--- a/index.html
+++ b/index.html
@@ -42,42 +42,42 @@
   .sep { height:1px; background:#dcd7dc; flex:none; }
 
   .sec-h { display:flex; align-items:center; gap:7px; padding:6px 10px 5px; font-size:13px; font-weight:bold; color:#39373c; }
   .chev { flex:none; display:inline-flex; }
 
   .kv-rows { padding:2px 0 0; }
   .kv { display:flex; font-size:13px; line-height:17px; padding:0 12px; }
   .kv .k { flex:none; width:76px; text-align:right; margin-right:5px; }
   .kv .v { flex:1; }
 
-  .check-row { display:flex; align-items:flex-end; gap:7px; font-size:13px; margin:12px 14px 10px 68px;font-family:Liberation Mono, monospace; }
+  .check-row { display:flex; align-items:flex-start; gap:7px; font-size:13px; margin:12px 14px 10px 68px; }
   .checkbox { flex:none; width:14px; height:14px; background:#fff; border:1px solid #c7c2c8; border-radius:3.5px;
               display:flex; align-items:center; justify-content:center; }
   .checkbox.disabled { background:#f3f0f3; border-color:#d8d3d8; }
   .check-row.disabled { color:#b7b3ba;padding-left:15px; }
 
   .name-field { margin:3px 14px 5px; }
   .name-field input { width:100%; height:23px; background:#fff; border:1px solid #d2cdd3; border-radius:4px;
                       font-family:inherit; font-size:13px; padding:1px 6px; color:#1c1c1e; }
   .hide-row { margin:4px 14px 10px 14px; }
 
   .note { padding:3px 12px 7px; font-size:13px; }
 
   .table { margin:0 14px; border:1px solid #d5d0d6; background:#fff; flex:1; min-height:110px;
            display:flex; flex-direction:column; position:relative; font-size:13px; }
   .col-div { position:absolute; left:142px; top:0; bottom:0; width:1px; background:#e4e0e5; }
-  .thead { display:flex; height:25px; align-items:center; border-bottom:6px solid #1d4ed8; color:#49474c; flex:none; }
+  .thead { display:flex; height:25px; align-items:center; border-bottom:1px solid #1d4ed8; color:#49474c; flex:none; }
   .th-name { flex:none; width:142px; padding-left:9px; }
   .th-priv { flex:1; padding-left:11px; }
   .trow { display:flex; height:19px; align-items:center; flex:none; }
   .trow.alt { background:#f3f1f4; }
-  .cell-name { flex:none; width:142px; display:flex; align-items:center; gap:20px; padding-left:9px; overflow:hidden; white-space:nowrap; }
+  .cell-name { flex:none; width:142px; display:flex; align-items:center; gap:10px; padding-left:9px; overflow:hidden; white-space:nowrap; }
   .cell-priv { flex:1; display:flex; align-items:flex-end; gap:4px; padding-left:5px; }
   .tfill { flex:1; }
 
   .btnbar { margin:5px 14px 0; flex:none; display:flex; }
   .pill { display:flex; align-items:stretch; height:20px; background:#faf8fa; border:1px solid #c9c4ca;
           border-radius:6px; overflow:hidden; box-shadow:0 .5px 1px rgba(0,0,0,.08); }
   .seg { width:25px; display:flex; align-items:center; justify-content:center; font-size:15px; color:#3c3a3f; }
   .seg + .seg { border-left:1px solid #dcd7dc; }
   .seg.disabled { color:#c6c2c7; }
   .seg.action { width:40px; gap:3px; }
---
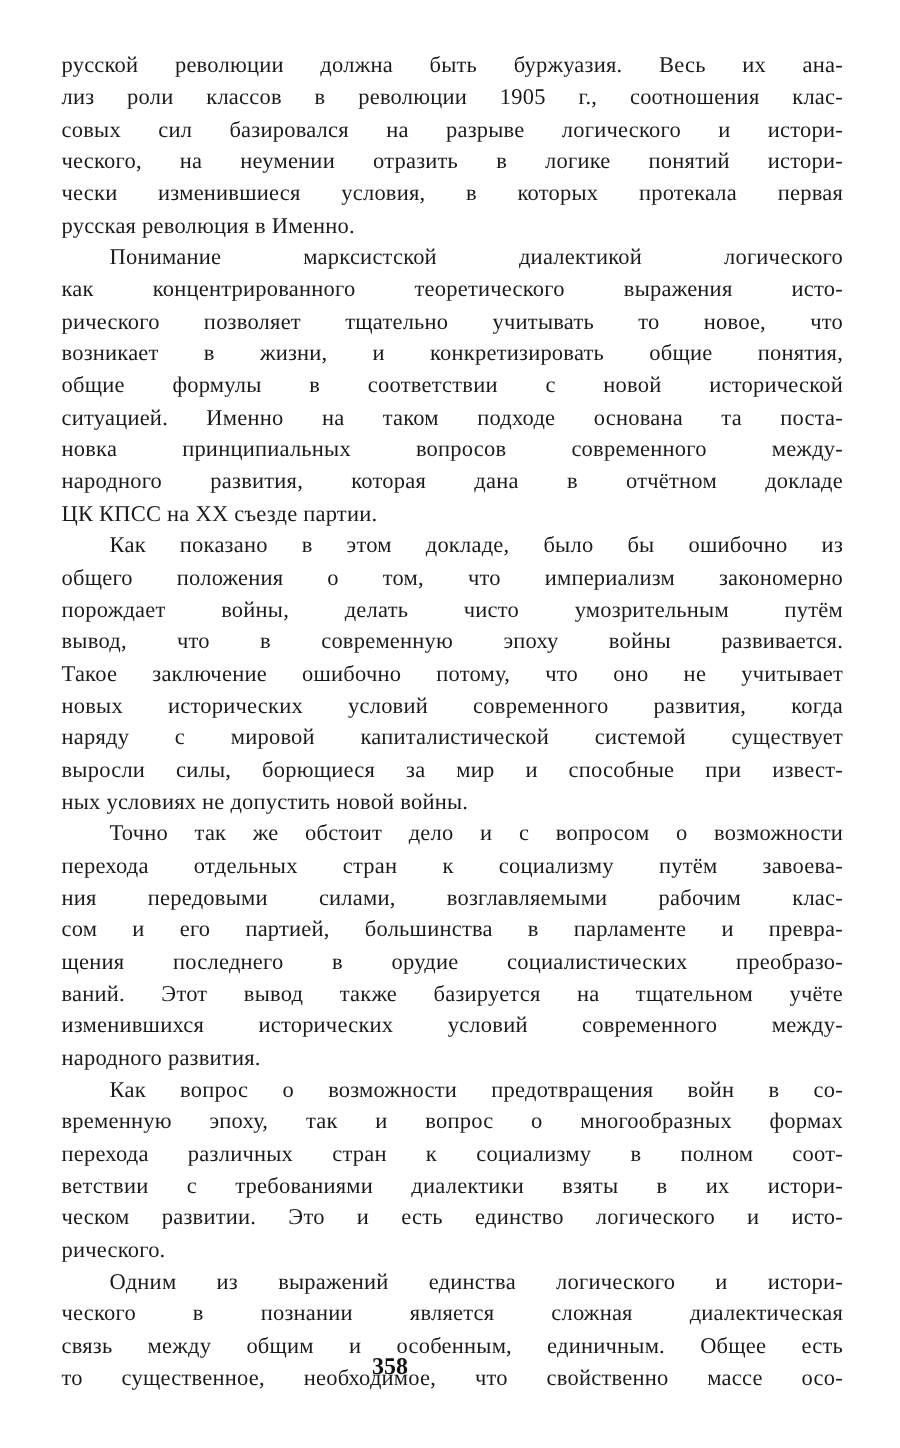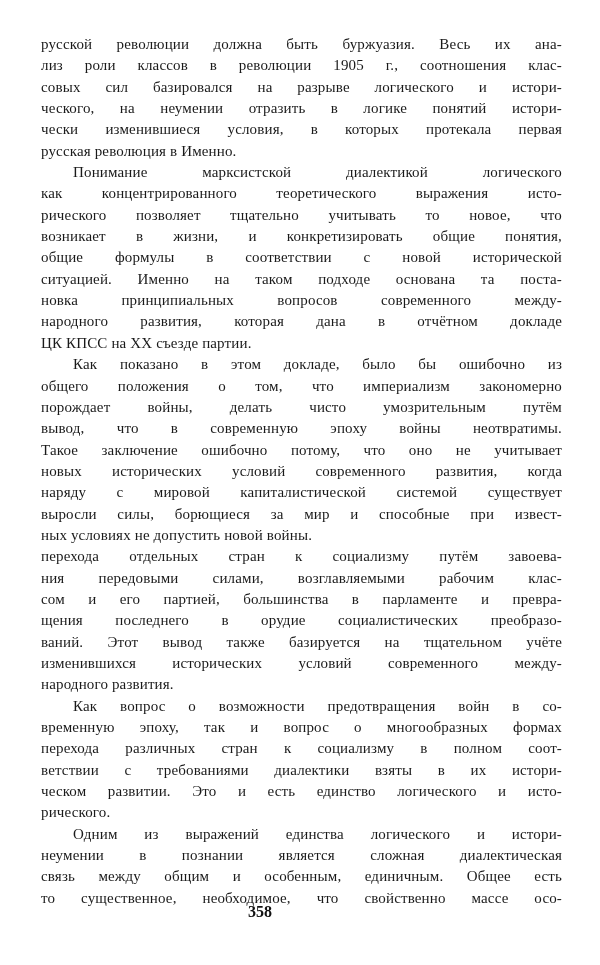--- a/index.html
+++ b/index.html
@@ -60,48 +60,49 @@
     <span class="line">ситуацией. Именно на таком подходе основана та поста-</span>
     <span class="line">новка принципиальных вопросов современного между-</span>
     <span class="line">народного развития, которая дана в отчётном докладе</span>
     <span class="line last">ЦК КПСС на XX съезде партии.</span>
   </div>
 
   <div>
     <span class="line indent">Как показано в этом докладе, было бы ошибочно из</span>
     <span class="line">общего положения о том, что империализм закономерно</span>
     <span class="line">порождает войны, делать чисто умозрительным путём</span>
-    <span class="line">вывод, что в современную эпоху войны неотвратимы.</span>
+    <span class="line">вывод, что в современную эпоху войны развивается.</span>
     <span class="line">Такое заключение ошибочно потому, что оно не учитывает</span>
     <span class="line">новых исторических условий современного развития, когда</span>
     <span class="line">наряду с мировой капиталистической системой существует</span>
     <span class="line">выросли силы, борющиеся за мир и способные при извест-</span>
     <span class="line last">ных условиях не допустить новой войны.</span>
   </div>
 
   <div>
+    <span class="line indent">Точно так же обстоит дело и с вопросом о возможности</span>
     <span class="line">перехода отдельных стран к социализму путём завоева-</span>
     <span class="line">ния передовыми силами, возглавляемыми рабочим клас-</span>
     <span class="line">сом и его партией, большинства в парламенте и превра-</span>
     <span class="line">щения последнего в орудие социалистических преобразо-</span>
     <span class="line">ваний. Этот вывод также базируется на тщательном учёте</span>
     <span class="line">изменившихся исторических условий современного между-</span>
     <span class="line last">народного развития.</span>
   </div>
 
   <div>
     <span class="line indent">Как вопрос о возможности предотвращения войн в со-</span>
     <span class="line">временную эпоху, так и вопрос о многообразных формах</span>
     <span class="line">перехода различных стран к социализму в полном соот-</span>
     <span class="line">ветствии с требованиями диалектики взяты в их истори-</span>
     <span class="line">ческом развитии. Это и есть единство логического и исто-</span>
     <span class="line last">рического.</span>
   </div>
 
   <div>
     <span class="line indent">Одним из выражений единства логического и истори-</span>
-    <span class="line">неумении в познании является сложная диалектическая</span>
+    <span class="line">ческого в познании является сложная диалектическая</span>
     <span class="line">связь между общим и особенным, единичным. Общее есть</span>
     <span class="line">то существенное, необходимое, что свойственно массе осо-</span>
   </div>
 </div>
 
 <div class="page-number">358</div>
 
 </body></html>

== What the task requires ==
Set down precisely the lines above between the line holding "solid #d2cdd3; border-radius:4px;" and the line holding "padding:3px 12px 7px;", inclusive, and nothing beyond them.

== Solution to the exercise ==
   .name-field input { width:100%; height:23px; background:#fff; border:1px solid #d2cdd3; border-radius:4px;
                       font-family:inherit; font-size:13px; padding:1px 6px; color:#1c1c1e; }
   .hide-row { margin:4px 14px 10px 14px; }
 
   .note { padding:3px 12px 7px; font-size:13px; }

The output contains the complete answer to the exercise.